## [TASK]
Among the entries below, only the lines starting at the one with "payment method: PayPal -> direct debit" and ending at the one with "total: 3996.22 -> 3782.75", both included, are to be printed exactly.

## [DATA EXTRACTS]
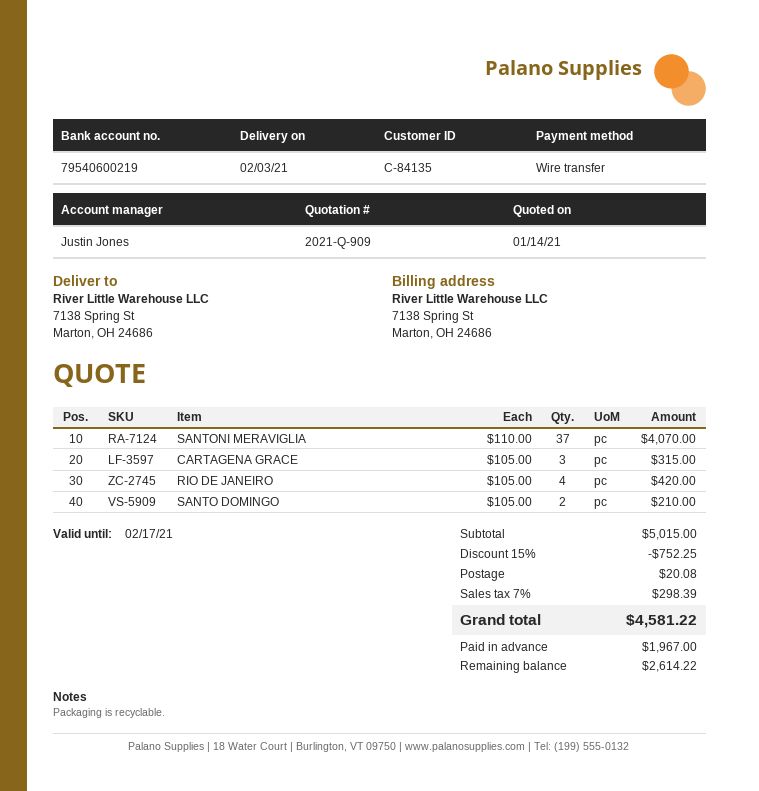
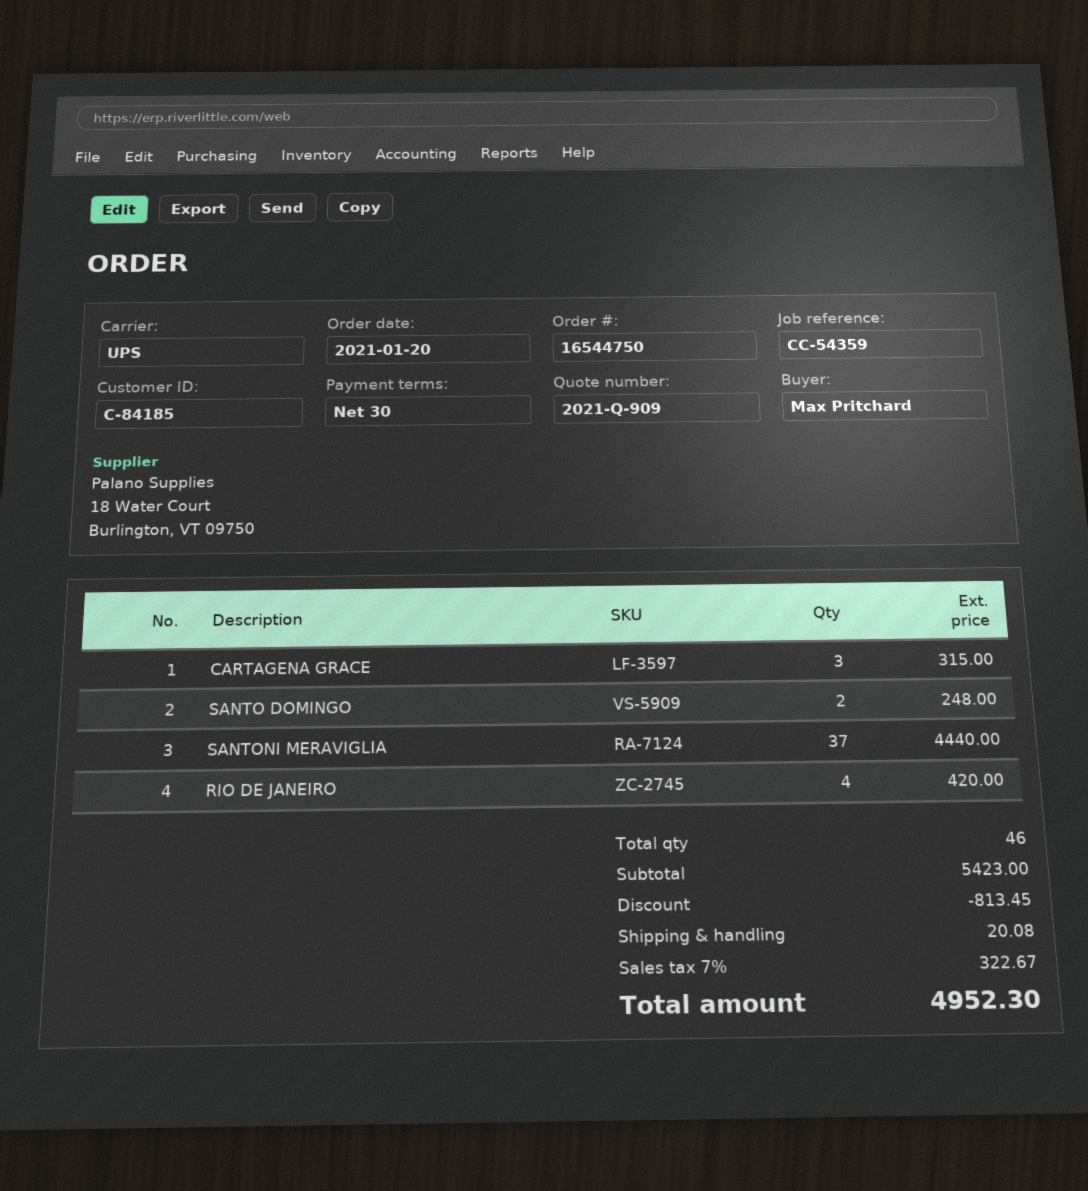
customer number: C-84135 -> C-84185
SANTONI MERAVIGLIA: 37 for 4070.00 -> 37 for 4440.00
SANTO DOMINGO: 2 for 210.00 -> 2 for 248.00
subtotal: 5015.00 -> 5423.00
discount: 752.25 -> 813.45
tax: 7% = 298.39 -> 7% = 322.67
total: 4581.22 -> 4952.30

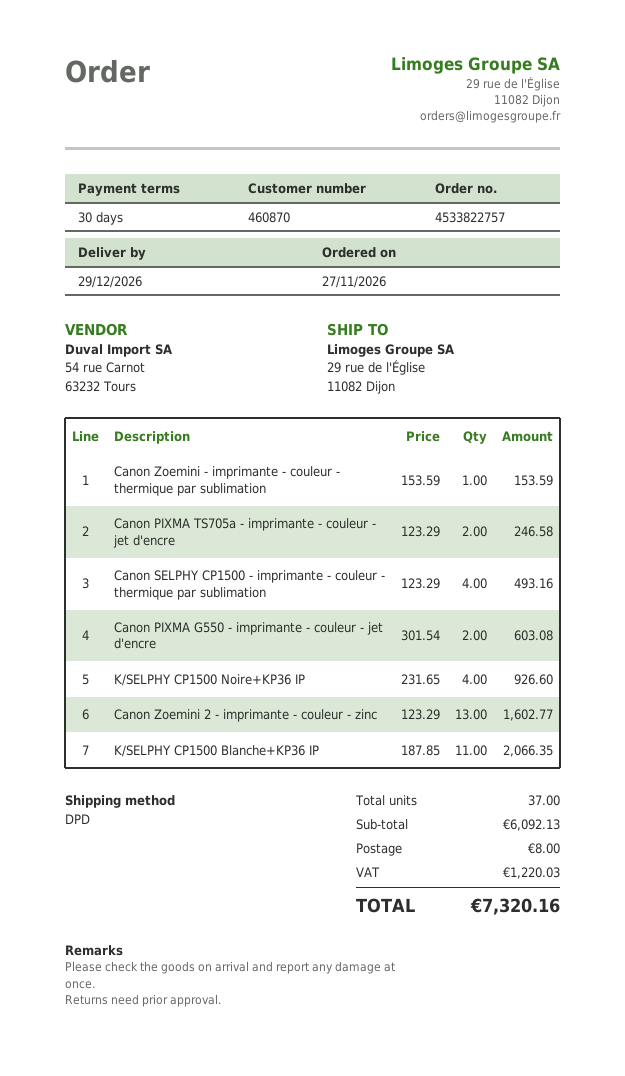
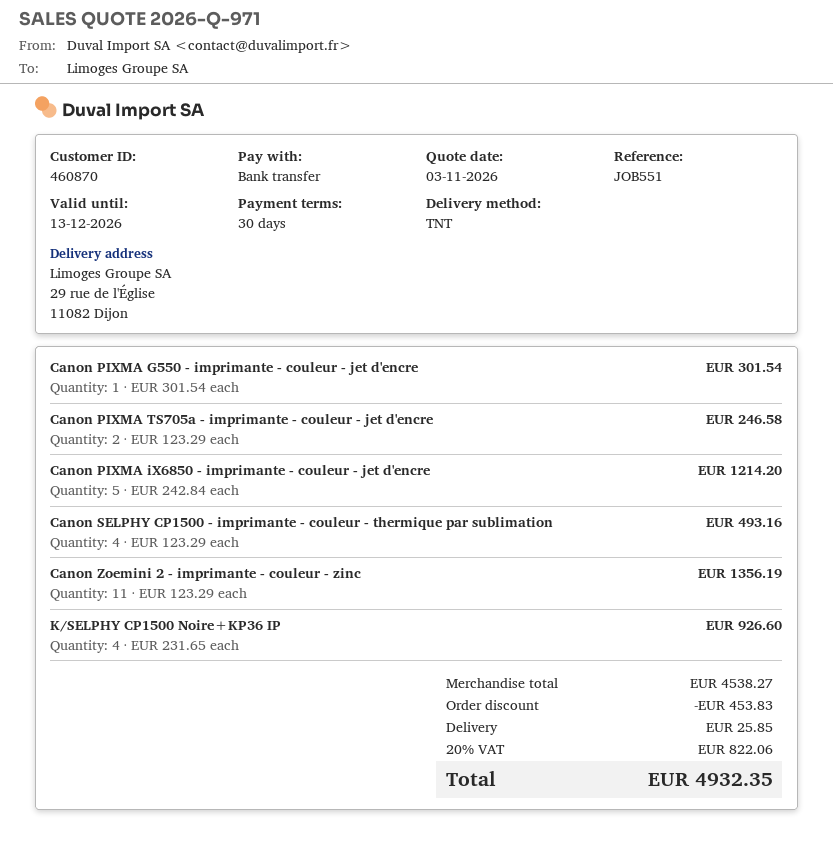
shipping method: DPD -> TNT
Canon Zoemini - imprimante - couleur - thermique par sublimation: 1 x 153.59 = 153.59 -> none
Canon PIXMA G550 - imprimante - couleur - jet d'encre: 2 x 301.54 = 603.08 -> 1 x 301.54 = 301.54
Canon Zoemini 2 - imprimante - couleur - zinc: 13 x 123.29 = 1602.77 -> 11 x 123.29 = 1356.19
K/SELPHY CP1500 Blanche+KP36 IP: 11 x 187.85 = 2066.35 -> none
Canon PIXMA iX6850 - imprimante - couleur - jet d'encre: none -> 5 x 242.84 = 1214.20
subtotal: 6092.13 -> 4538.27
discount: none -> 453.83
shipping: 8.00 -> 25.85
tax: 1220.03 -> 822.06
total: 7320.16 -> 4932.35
---
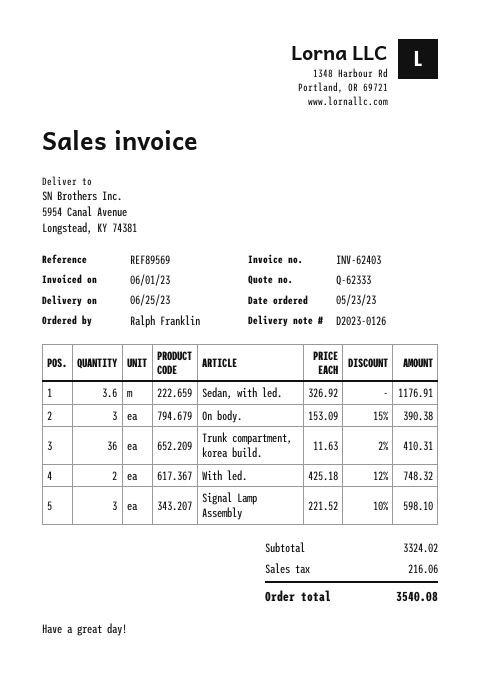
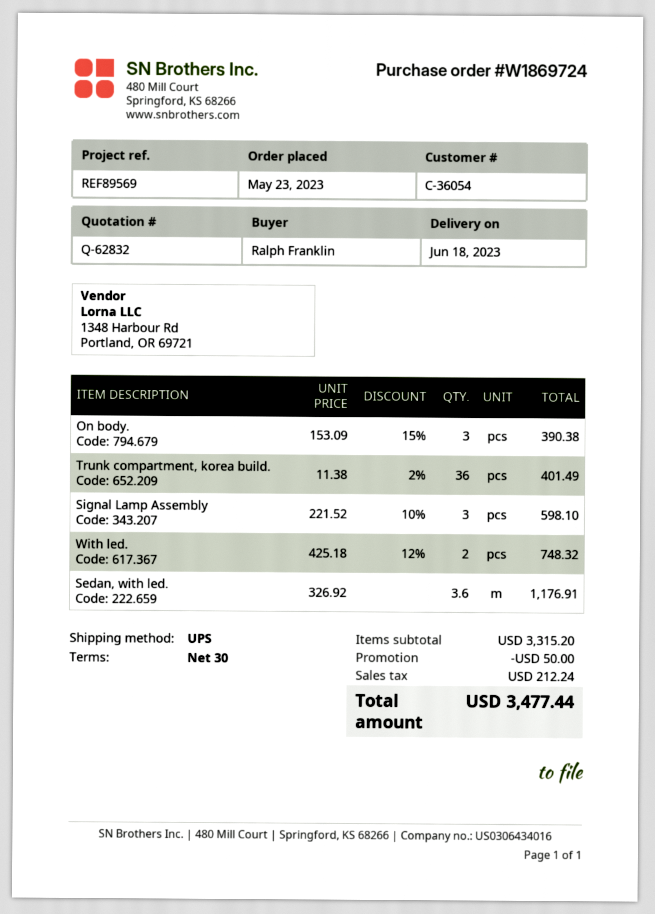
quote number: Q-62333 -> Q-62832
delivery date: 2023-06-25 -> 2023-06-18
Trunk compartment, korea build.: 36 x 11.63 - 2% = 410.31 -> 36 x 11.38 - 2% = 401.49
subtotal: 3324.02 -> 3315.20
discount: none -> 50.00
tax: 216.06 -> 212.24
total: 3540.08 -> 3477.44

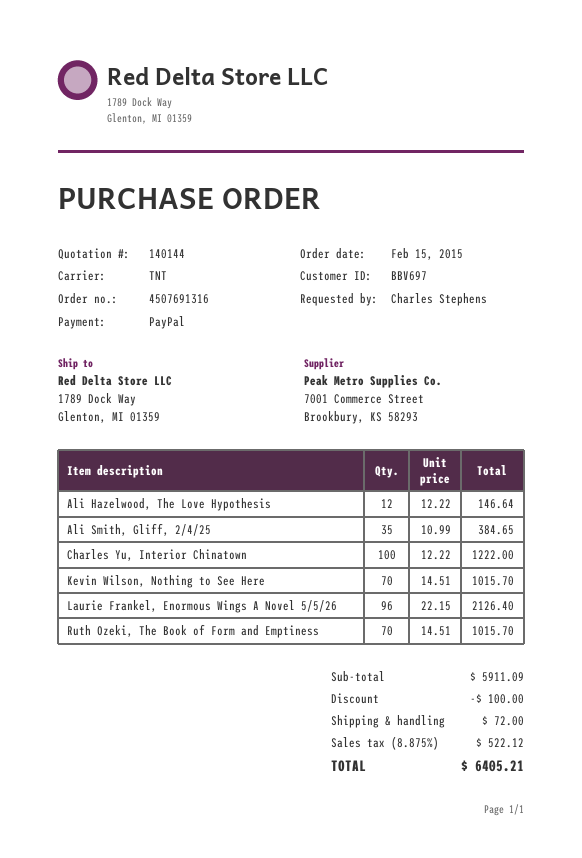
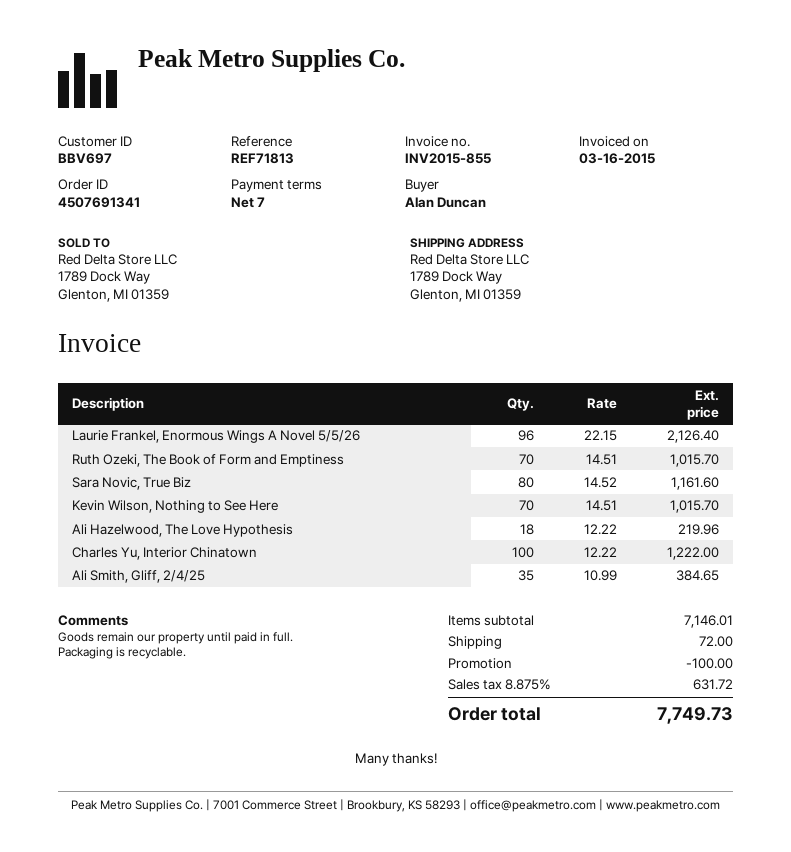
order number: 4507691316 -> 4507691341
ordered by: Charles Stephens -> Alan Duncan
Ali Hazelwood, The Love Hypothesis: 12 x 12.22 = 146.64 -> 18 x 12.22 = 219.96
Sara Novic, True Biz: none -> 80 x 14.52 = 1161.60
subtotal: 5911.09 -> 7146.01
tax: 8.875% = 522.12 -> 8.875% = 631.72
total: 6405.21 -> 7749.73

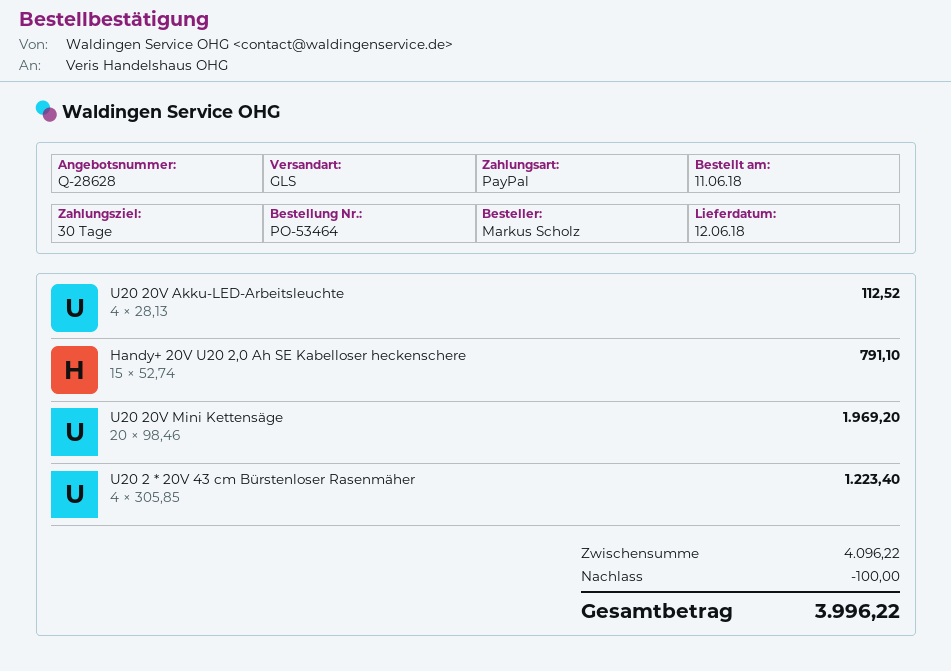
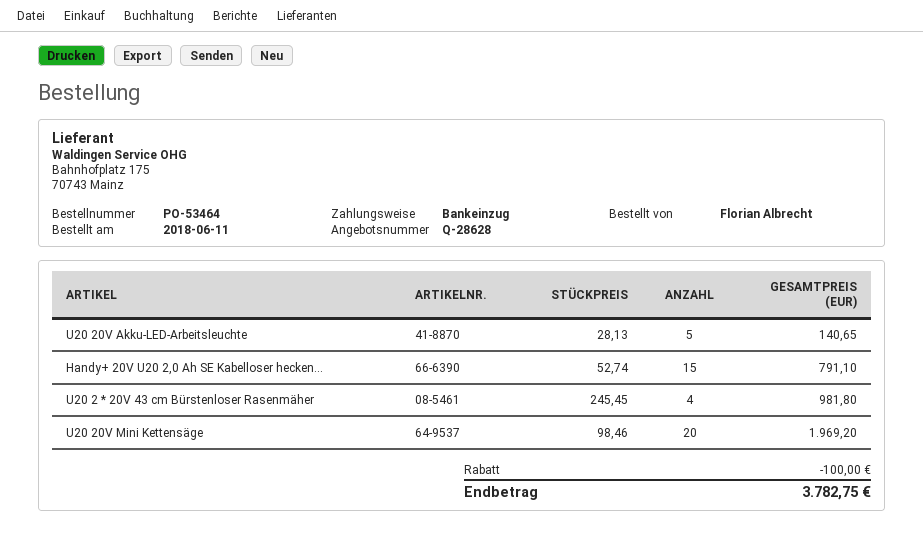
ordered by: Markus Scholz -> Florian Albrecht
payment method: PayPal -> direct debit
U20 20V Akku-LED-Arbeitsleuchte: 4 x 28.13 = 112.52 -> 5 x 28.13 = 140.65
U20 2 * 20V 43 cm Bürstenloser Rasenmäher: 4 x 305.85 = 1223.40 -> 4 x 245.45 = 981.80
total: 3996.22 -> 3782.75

## [RESPONSE]
payment method: PayPal -> direct debit
U20 20V Akku-LED-Arbeitsleuchte: 4 x 28.13 = 112.52 -> 5 x 28.13 = 140.65
U20 2 * 20V 43 cm Bürstenloser Rasenmäher: 4 x 305.85 = 1223.40 -> 4 x 245.45 = 981.80
total: 3996.22 -> 3782.75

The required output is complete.